Le Sénégal et le Nigeria intensifient leur coopération énergétique dans un contexte marqué par la fragmentation des marchés et une faible intégration régionale en Afrique de l’Ouest. Les deux pays ont engagé une coordination de leurs stratégies à l’issue de discussions tenues à Abuja.
Selon le ministère sénégalais de l’Énergie, du Pétrole et des Mines, cette initiative vise à renforcer les synergies bilatérales, notamment dans les segments clés du gaz naturel, du raffinage et de l’élaboration des politiques énergétiques.
Ces échanges ont impliqué le ministère nigérian du Pétrole ainsi que la NNPC Ltd, et ont également porté sur le partage d’expériences techniques et institutionnelles.
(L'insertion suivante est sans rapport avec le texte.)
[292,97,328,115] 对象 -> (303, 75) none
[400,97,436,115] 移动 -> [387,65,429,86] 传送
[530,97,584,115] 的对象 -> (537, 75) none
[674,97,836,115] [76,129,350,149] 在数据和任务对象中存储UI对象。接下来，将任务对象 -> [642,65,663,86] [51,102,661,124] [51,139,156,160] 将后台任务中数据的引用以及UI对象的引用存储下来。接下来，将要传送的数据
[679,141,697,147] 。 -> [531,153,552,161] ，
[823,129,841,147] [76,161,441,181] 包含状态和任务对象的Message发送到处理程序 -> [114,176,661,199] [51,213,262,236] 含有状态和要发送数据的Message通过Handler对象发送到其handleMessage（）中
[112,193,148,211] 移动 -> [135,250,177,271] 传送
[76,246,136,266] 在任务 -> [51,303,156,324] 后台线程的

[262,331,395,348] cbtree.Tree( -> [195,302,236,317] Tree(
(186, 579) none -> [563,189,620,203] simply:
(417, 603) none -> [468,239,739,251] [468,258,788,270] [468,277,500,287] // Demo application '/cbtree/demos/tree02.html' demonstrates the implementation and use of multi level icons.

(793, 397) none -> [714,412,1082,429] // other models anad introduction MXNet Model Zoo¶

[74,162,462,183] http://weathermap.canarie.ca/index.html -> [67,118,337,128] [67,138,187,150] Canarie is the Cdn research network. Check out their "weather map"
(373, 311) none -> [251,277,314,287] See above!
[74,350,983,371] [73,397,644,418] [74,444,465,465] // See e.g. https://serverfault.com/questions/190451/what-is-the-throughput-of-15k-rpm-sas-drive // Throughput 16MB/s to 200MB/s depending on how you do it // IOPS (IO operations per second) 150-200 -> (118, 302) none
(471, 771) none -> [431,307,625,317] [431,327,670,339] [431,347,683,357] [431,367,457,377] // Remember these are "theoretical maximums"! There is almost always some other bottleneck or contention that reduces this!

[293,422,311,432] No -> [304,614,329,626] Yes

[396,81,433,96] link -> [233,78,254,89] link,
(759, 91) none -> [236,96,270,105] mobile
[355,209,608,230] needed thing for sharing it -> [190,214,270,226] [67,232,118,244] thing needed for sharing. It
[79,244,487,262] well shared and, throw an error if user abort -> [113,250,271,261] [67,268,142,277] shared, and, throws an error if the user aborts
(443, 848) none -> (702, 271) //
Une coopération centrée sur le gaz et l’aval pétrolier
Cette dynamique s’inscrit dans la continuité d’une visite officielle du ministre sénégalais de l’Énergie, du Pétrole et des Mines, Birame Soulèye Diop, au Nigeria.
Les discussions ont mis l’accent sur le développement du gaz naturel, considéré comme un levier stratégique pour la transition énergétique et l’industrialisation, ainsi que sur le renforcement des capacités de raffinage.
L’objectif est de mieux valoriser les ressources locales tout en réduisant la dépendance aux importations énergétiques.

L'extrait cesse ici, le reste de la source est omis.